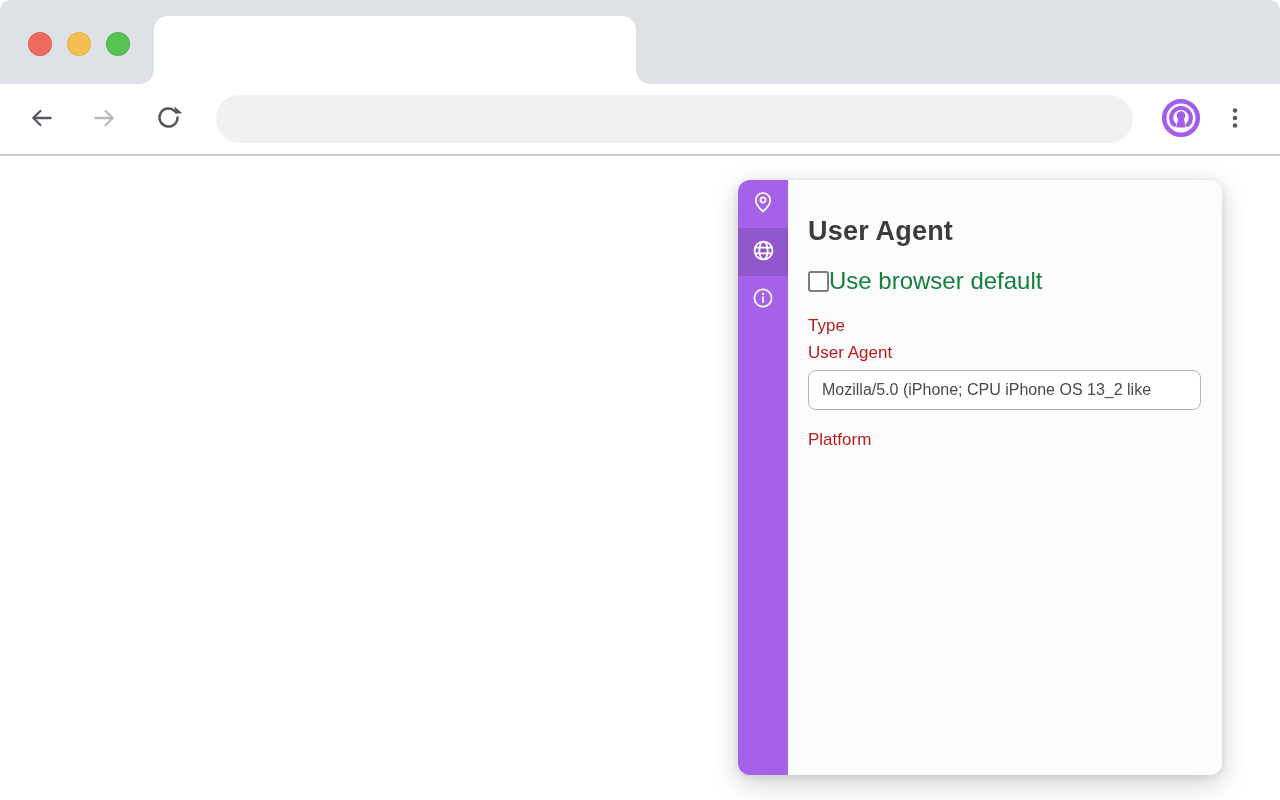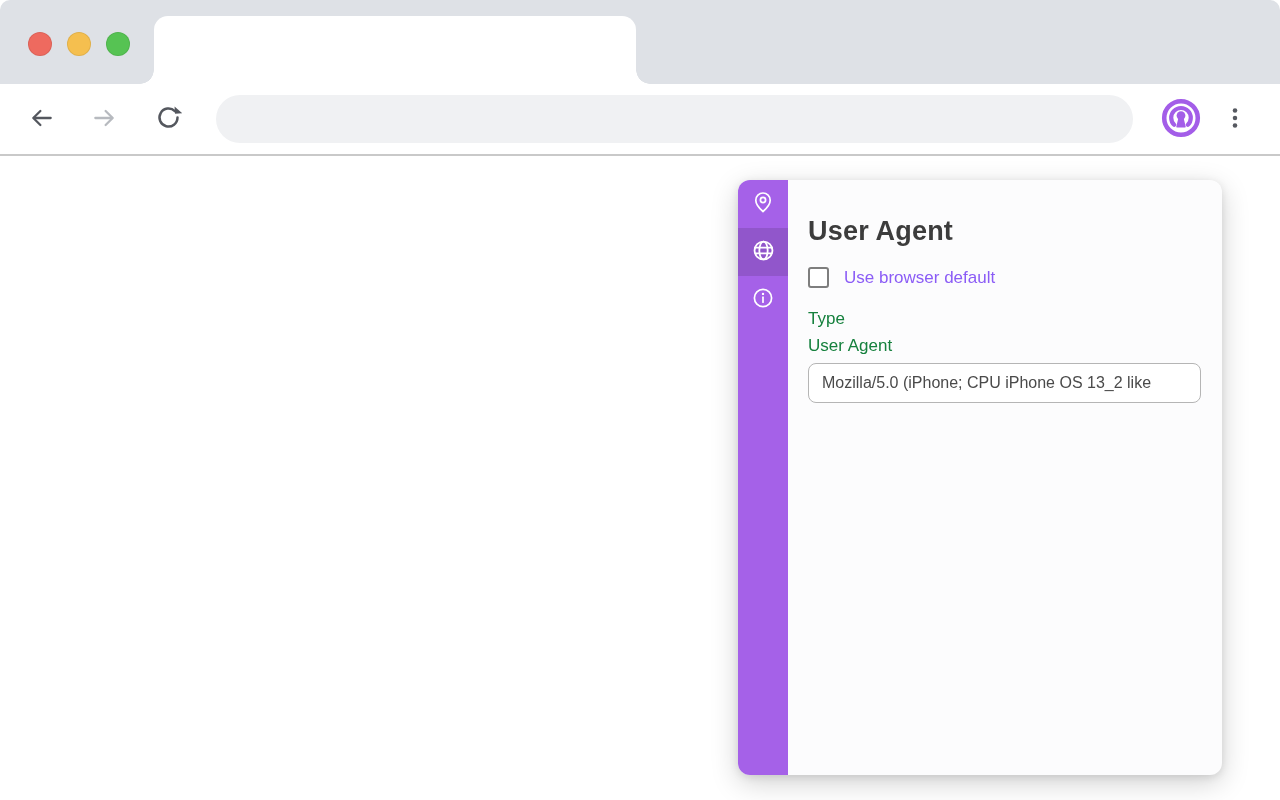"Use browser default" .checkbox-label { color: #8b5cf6 -> #15803d; font-size: 17px -> 24px; margin-left: 15px -> 0 }
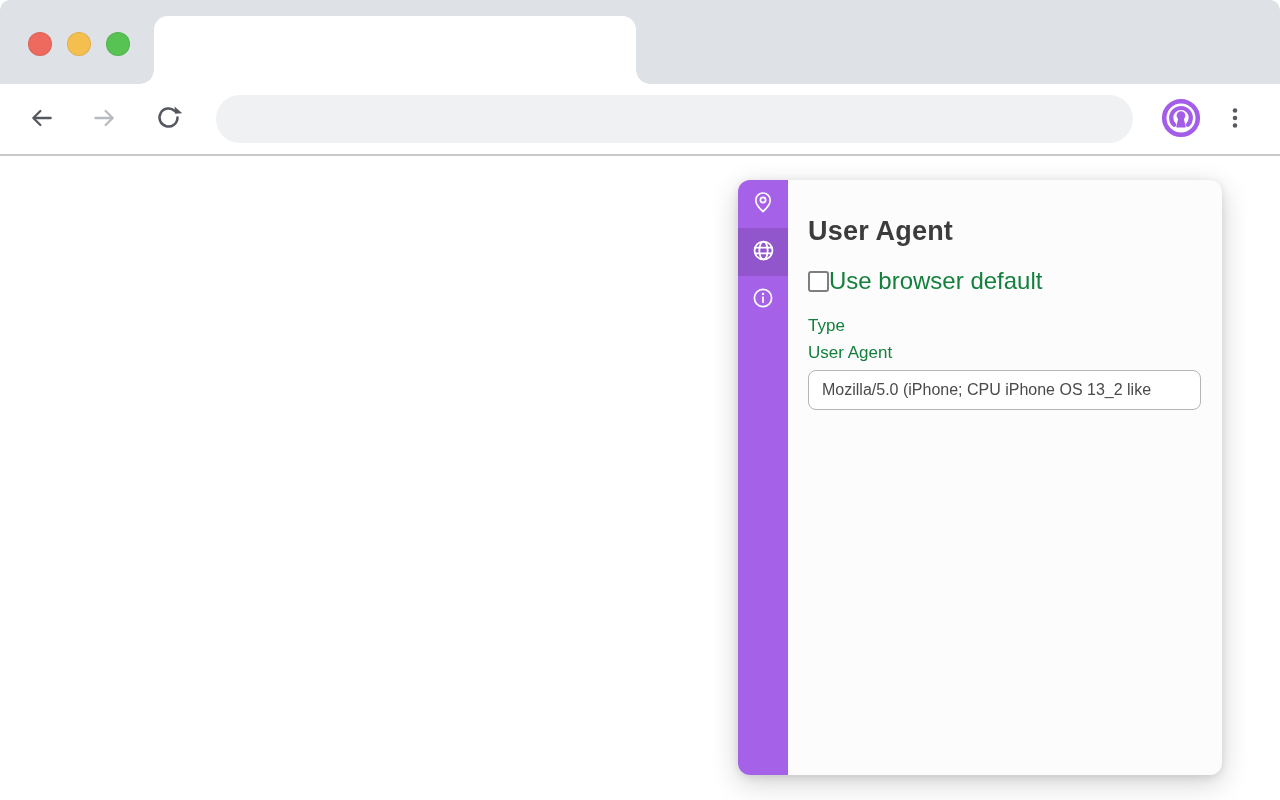"Type" .field-label { color: #15803d -> #b91c1c }
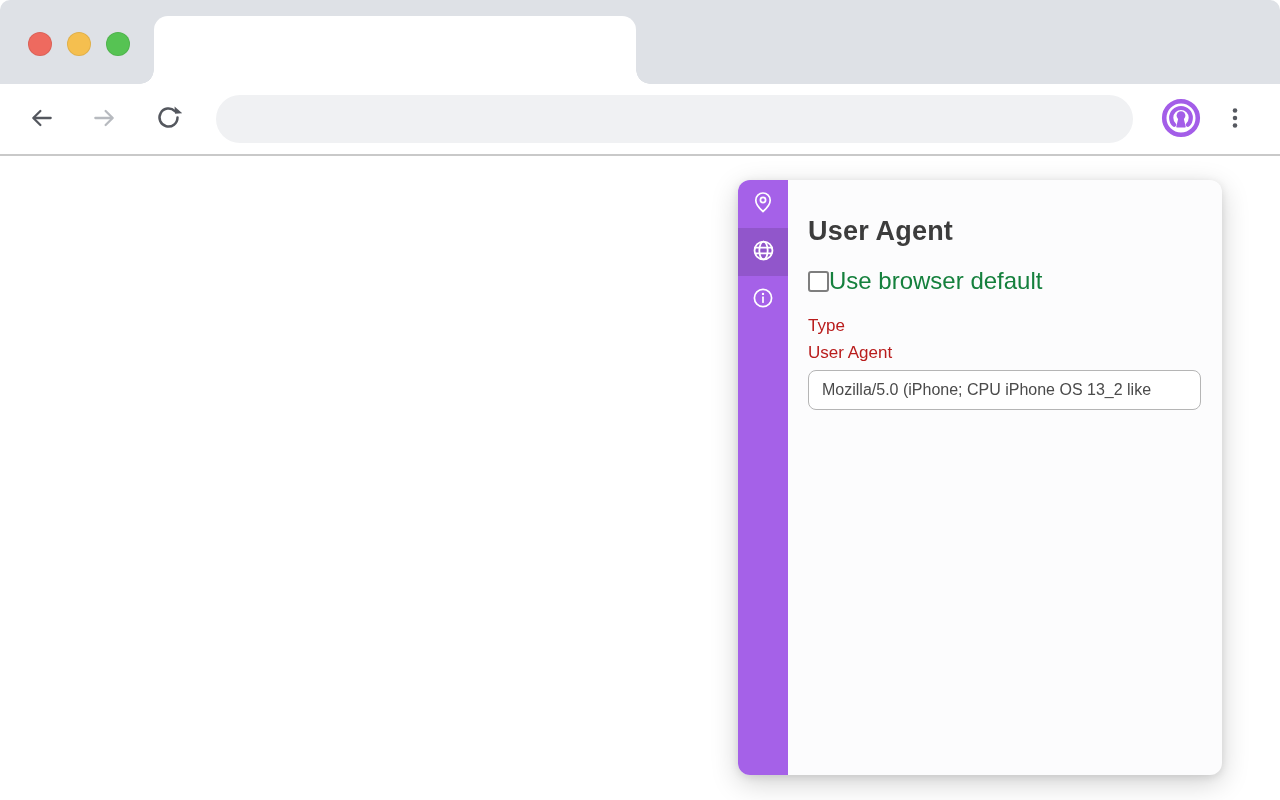"Platform" div.field-label { html: none -> <div>Platform</div> }
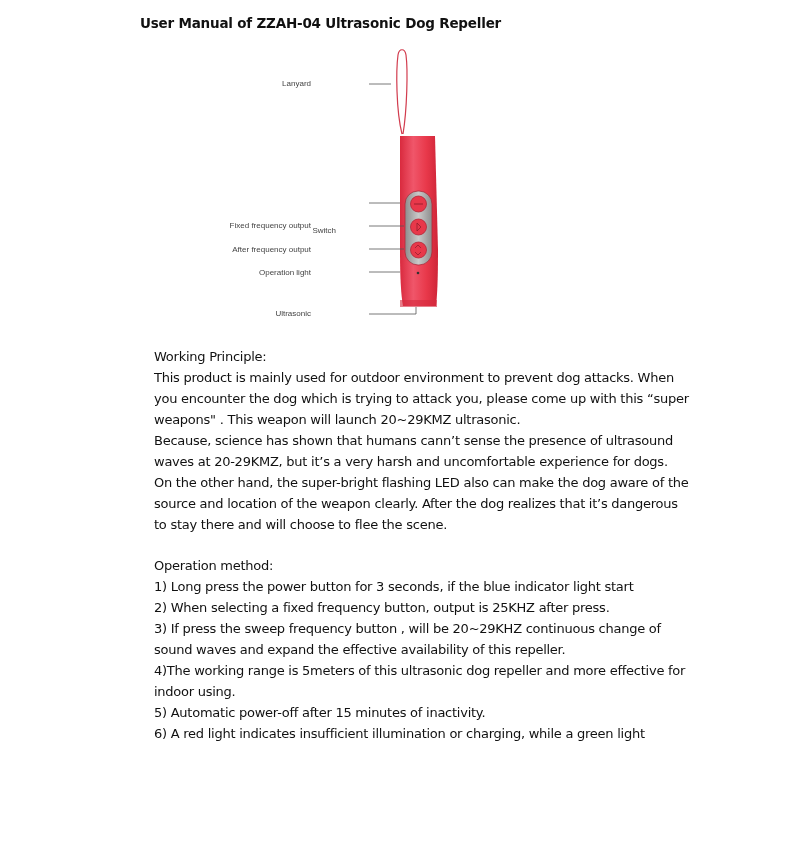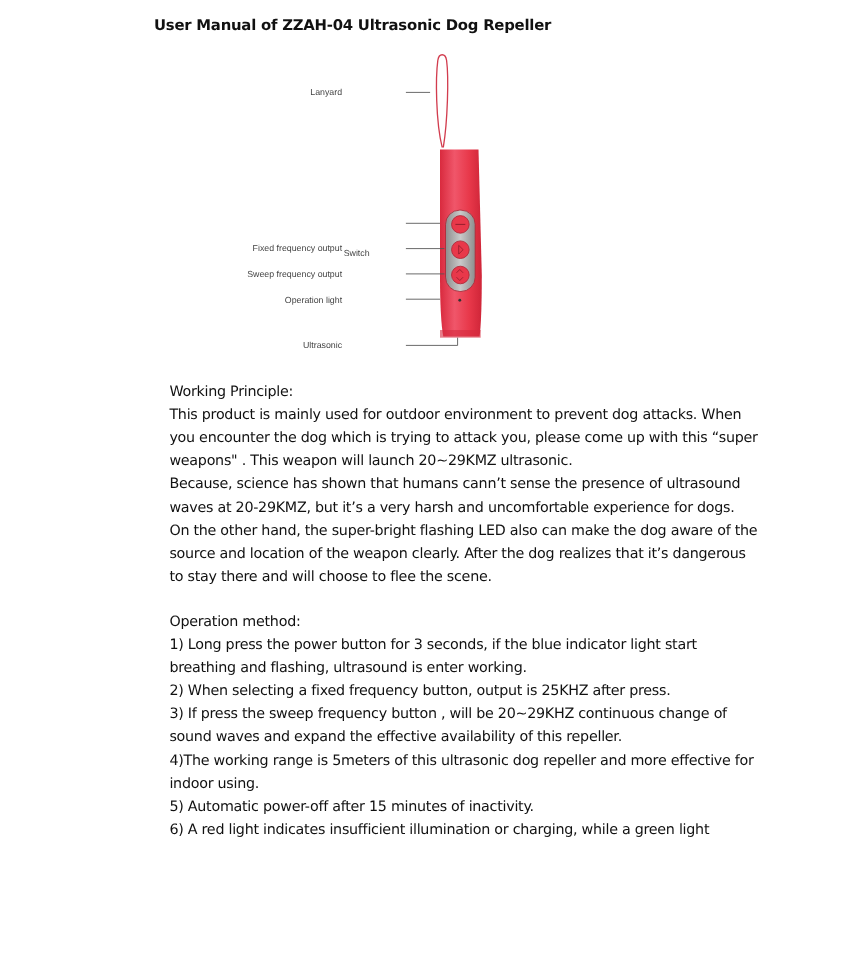"Sweep frequency output" div.lbl { text: Sweep -> After }
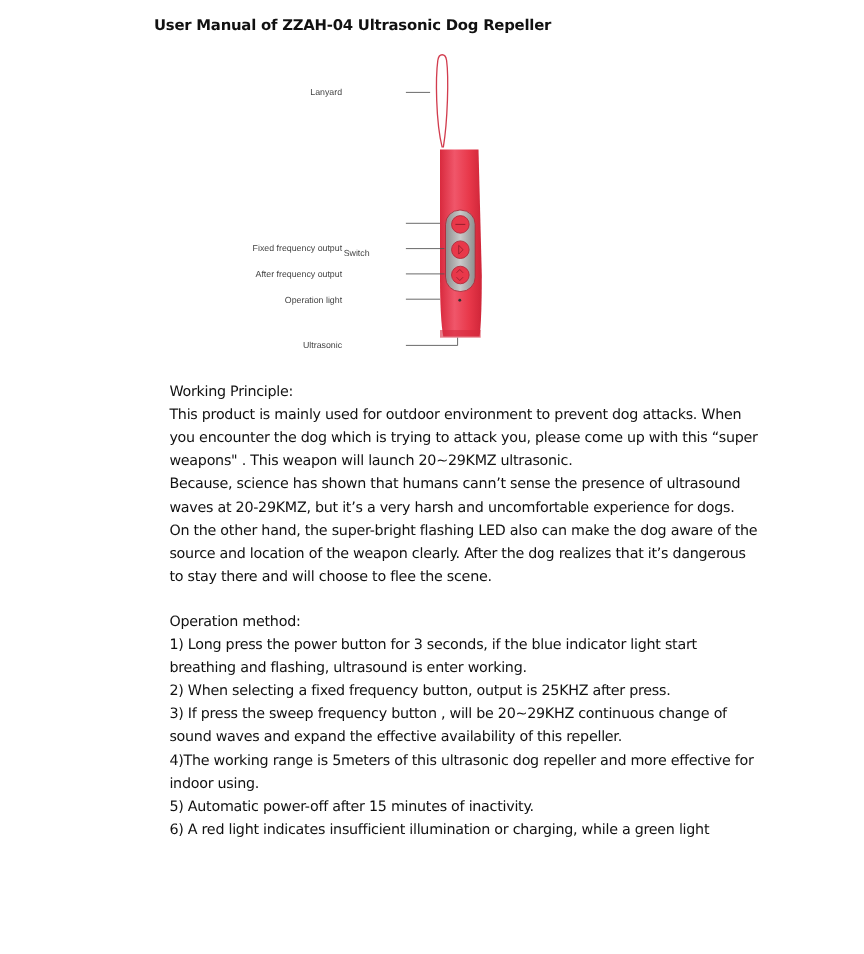"breathing and flashing, ultrasound is" p { html: <p>breathing and flashing, ultrasound is enter working.</p> -> none }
┄┄┄┄┄┄┄┄┄┄┄┄┄┄┄┄┄┄┄┄
What this task involves: A faithful copy of each entry is required, and no picture may be carried into it.

Result for this task:
"Use browser default" .checkbox-label { color: #8b5cf6 -> #15803d; font-size: 17px -> 24px; margin-left: 15px -> 0 }
"Type" .field-label { color: #15803d -> #b91c1c }
"Platform" div.field-label { html: none -> <div>Platform</div> }
"Sweep frequency output" div.lbl { text: Sweep -> After }
"breathing and flashing, ultrasound is" p { html: <p>breathing and flashing, ultrasound is enter working.</p> -> none }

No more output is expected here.